• Brief: For this exercise, return all the data word for word, with images left out.

• Material for this task:

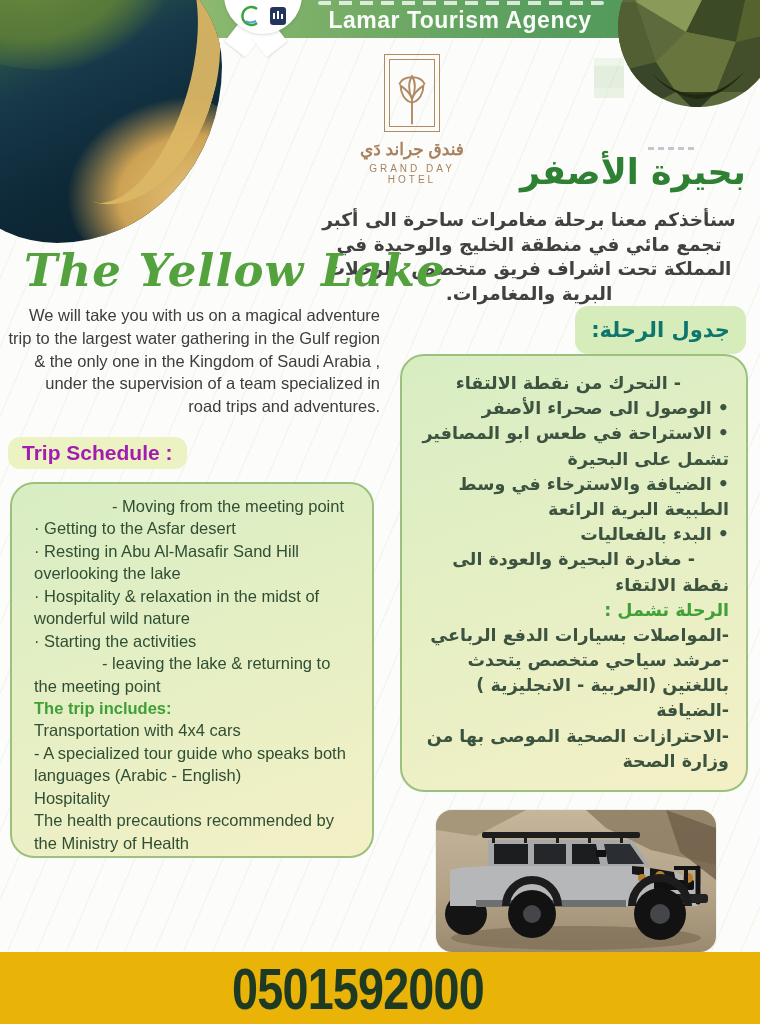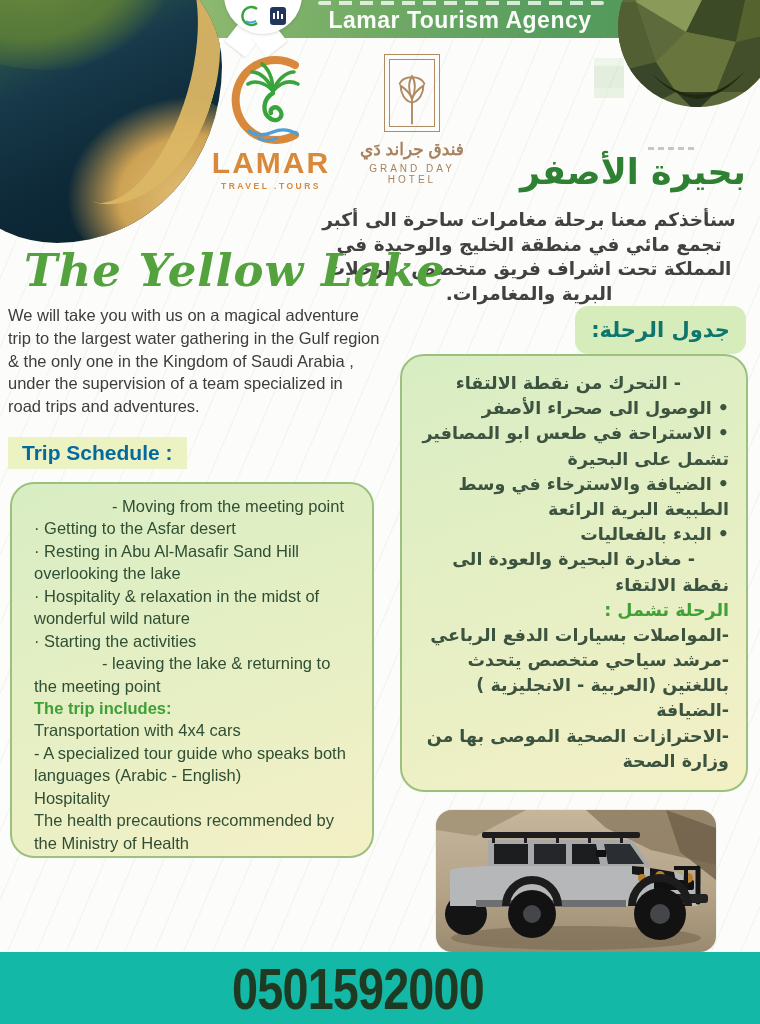--- a/index.html
+++ b/index.html
@@ -155,23 +155,6 @@
 
   <div class="wm-rect"></div>
 
-  <div class="lamar-logo">
-    <svg width="104" height="92" viewBox="0 0 100 92">
-      <path d="M74 11 A40 40 0 1 0 74 81" fill="none" stroke="#d8893c" stroke-width="8" stroke-linecap="round"></path>
-      <g stroke="#3aa43c" fill="none" stroke-width="3.6" stroke-linecap="round">
-        <path d="M52 37 C 44 28 33 26 27 30"></path>
-        <path d="M52 37 C 48 26 39 18 31 18"></path>
-        <path d="M52 37 C 52 24 47 14 41 10"></path>
-        <path d="M52 37 C 56 26 65 18 73 18"></path>
-        <path d="M52 37 C 60 28 69 26 77 30"></path>
-      </g>
-      <path d="M52 39 C 42 45 40 59 50 65 C 58 69 64 61 58 55 C 54 51 48 55 50 59" fill="none" stroke="#3aa43c" stroke-width="4.4" stroke-linecap="round"></path>
-      <path d="M28 77 q 10 7 24 1 q 12 -5 24 2" fill="none" stroke="#4aa0d8" stroke-width="3.4" stroke-linecap="round"></path>
-      <path d="M37 84 q 9 5 19 0" fill="none" stroke="#4aa0d8" stroke-width="2.8" stroke-linecap="round"></path>
-    </svg>
-    <div class="lamar-word">LAMAR</div>
-    <div class="lamar-sub">TRAVEL .TOURS</div>
-  </div>
 
   <div class="gd-logo">
     <div class="gd-frame">

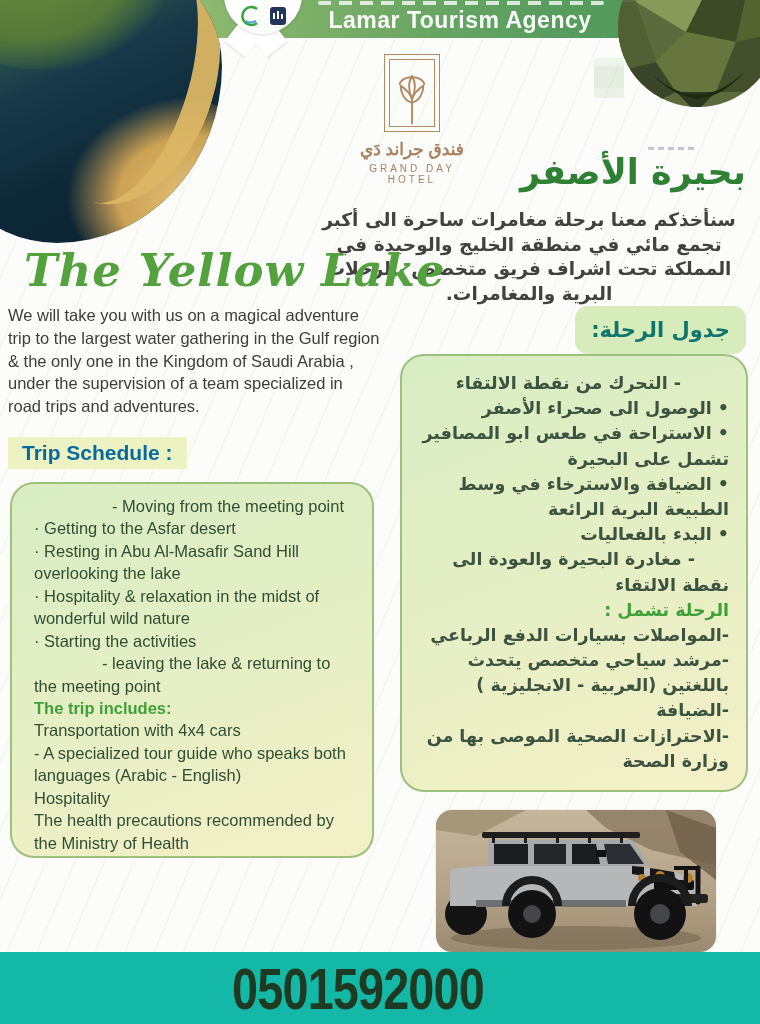--- a/index.html
+++ b/index.html
@@ -73,7 +73,7 @@
   .en-title{position:absolute;left:24px;top:244px;z-index:2;font-family:"DejaVu Serif",serif;
         font-style:italic;font-weight:bold;font-size:45px;color:#53a23e;letter-spacing:1px;}
   .en-intro{position:absolute;left:8px;top:304px;width:372px;z-index:2;
-        font-size:16.5px;line-height:1.38;color:#3d3d3d;}
+        font-size:16.5px;line-height:1.38;color:#3d3d3d;text-align:right;}
   .en-pill{position:absolute;left:8px;top:437px;z-index:2;background:#edf2c3;border-radius:0;
         padding:4px 14px;font-size:21px;font-weight:bold;color:#0369a1;text-align:right;}
 

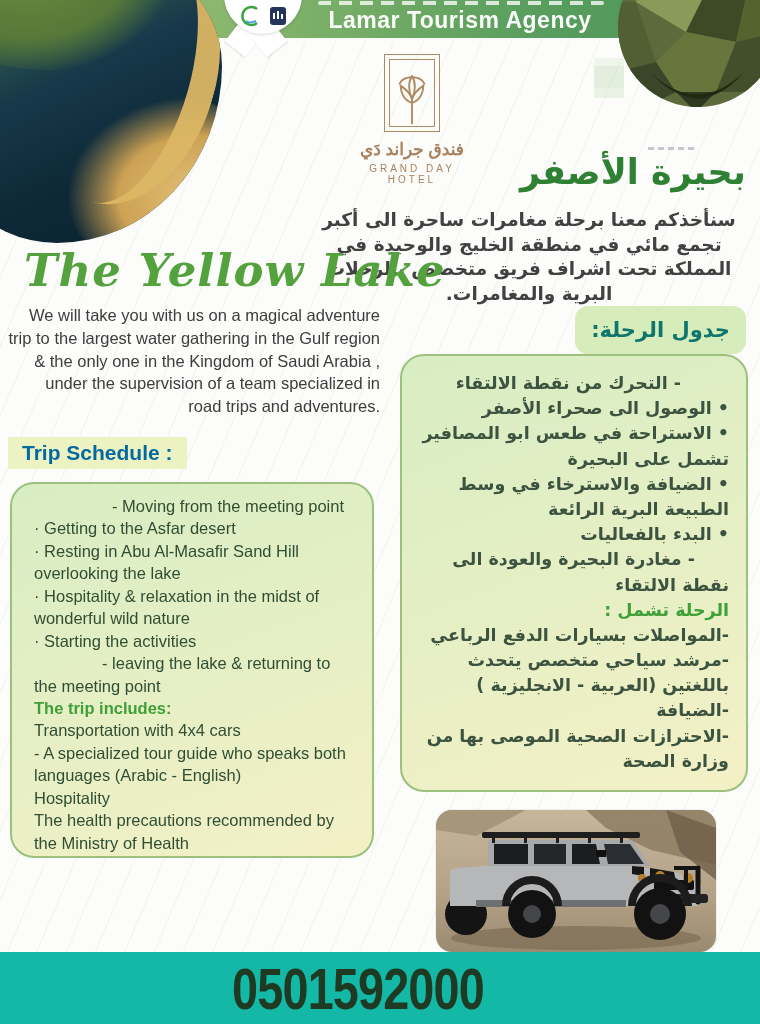--- a/index.html
+++ b/index.html
@@ -74,8 +74,8 @@
         font-style:italic;font-weight:bold;font-size:45px;color:#53a23e;letter-spacing:1px;}
   .en-intro{position:absolute;left:8px;top:304px;width:372px;z-index:2;
         font-size:16.5px;line-height:1.38;color:#3d3d3d;text-align:right;}
-  .en-pill{position:absolute;left:8px;top:437px;z-index:2;background:#edf2c3;border-radius:0;
-        padding:4px 14px;font-size:21px;font-weight:bold;color:#0369a1;text-align:right;}
+  .en-pill{position:absolute;left:8px;top:437px;z-index:2;background:#edf2c3;border-radius:12px;
+        padding:4px 14px;font-size:21px;font-weight:bold;color:#a21caf;text-align:right;}
 
   
   .gbox{position:absolute;z-index:2;border:2px solid #9cc07e;border-radius:24px;box-sizing:border-box;

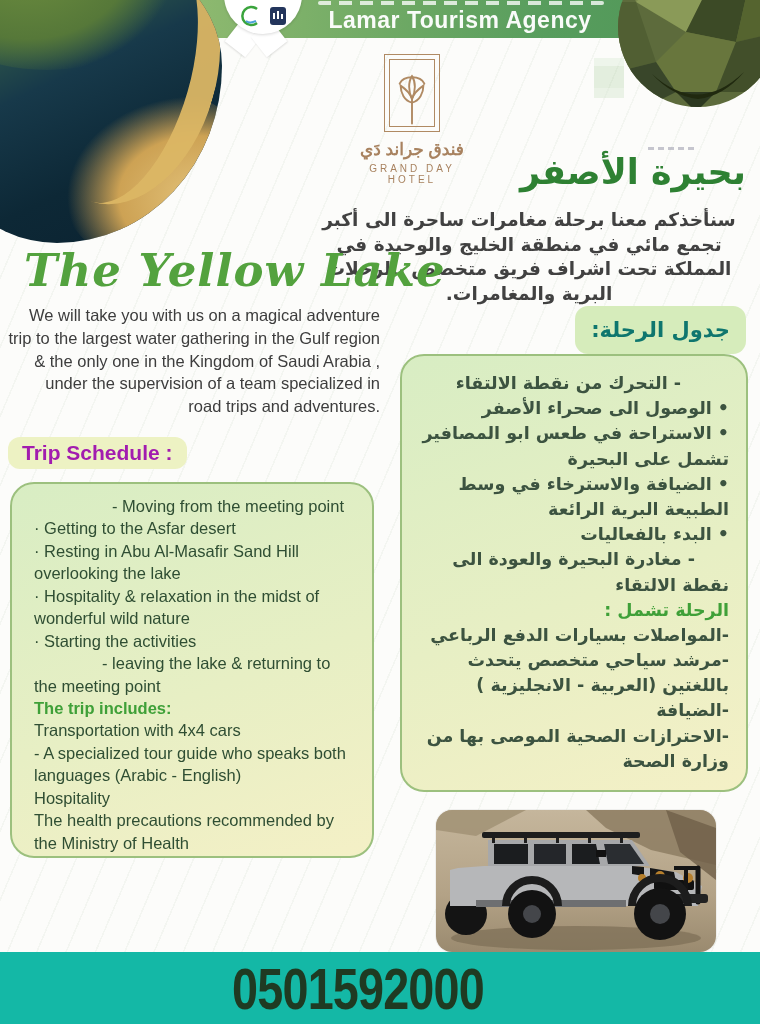--- a/index.html
+++ b/index.html
@@ -95,7 +95,7 @@
         border-radius:16px;overflow:hidden;box-shadow:0 0 0 1px rgba(0,0,0,.05);}
 
   
-  .phone-strip{position:absolute;left:0;top:952px;width:760px;height:72px;background:#14b8a6;z-index:3;}
+  .phone-strip{position:absolute;left:0;top:952px;width:760px;height:72px;background:#eab308;z-index:3;}
   .phone{position:absolute;left:0;top:4px;width:716px;text-align:center;
         font-size:57px;font-weight:800;color:#1f3a22;letter-spacing:-1px;
         transform:scaleX(.82);transform-origin:50% 50%;}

• Your response:
--- a/index.html
+++ b/index.html
@@ -155,23 +155,6 @@
 
   <div class="wm-rect"></div>
 
-  <div class="lamar-logo">
-    <svg width="104" height="92" viewBox="0 0 100 92">
-      <path d="M74 11 A40 40 0 1 0 74 81" fill="none" stroke="#d8893c" stroke-width="8" stroke-linecap="round"></path>
-      <g stroke="#3aa43c" fill="none" stroke-width="3.6" stroke-linecap="round">
-        <path d="M52 37 C 44 28 33 26 27 30"></path>
-        <path d="M52 37 C 48 26 39 18 31 18"></path>
-        <path d="M52 37 C 52 24 47 14 41 10"></path>
-        <path d="M52 37 C 56 26 65 18 73 18"></path>
-        <path d="M52 37 C 60 28 69 26 77 30"></path>
-      </g>
-      <path d="M52 39 C 42 45 40 59 50 65 C 58 69 64 61 58 55 C 54 51 48 55 50 59" fill="none" stroke="#3aa43c" stroke-width="4.4" stroke-linecap="round"></path>
-      <path d="M28 77 q 10 7 24 1 q 12 -5 24 2" fill="none" stroke="#4aa0d8" stroke-width="3.4" stroke-linecap="round"></path>
-      <path d="M37 84 q 9 5 19 0" fill="none" stroke="#4aa0d8" stroke-width="2.8" stroke-linecap="round"></path>
-    </svg>
-    <div class="lamar-word">LAMAR</div>
-    <div class="lamar-sub">TRAVEL .TOURS</div>
-  </div>
 
   <div class="gd-logo">
     <div class="gd-frame">

--- a/index.html
+++ b/index.html
@@ -73,7 +73,7 @@
   .en-title{position:absolute;left:24px;top:244px;z-index:2;font-family:"DejaVu Serif",serif;
         font-style:italic;font-weight:bold;font-size:45px;color:#53a23e;letter-spacing:1px;}
   .en-intro{position:absolute;left:8px;top:304px;width:372px;z-index:2;
-        font-size:16.5px;line-height:1.38;color:#3d3d3d;}
+        font-size:16.5px;line-height:1.38;color:#3d3d3d;text-align:right;}
   .en-pill{position:absolute;left:8px;top:437px;z-index:2;background:#edf2c3;border-radius:0;
         padding:4px 14px;font-size:21px;font-weight:bold;color:#0369a1;text-align:right;}
 

--- a/index.html
+++ b/index.html
@@ -74,8 +74,8 @@
         font-style:italic;font-weight:bold;font-size:45px;color:#53a23e;letter-spacing:1px;}
   .en-intro{position:absolute;left:8px;top:304px;width:372px;z-index:2;
         font-size:16.5px;line-height:1.38;color:#3d3d3d;text-align:right;}
-  .en-pill{position:absolute;left:8px;top:437px;z-index:2;background:#edf2c3;border-radius:0;
-        padding:4px 14px;font-size:21px;font-weight:bold;color:#0369a1;text-align:right;}
+  .en-pill{position:absolute;left:8px;top:437px;z-index:2;background:#edf2c3;border-radius:12px;
+        padding:4px 14px;font-size:21px;font-weight:bold;color:#a21caf;text-align:right;}
 
   
   .gbox{position:absolute;z-index:2;border:2px solid #9cc07e;border-radius:24px;box-sizing:border-box;

--- a/index.html
+++ b/index.html
@@ -95,7 +95,7 @@
         border-radius:16px;overflow:hidden;box-shadow:0 0 0 1px rgba(0,0,0,.05);}
 
   
-  .phone-strip{position:absolute;left:0;top:952px;width:760px;height:72px;background:#14b8a6;z-index:3;}
+  .phone-strip{position:absolute;left:0;top:952px;width:760px;height:72px;background:#eab308;z-index:3;}
   .phone{position:absolute;left:0;top:4px;width:716px;text-align:center;
         font-size:57px;font-weight:800;color:#1f3a22;letter-spacing:-1px;
         transform:scaleX(.82);transform-origin:50% 50%;}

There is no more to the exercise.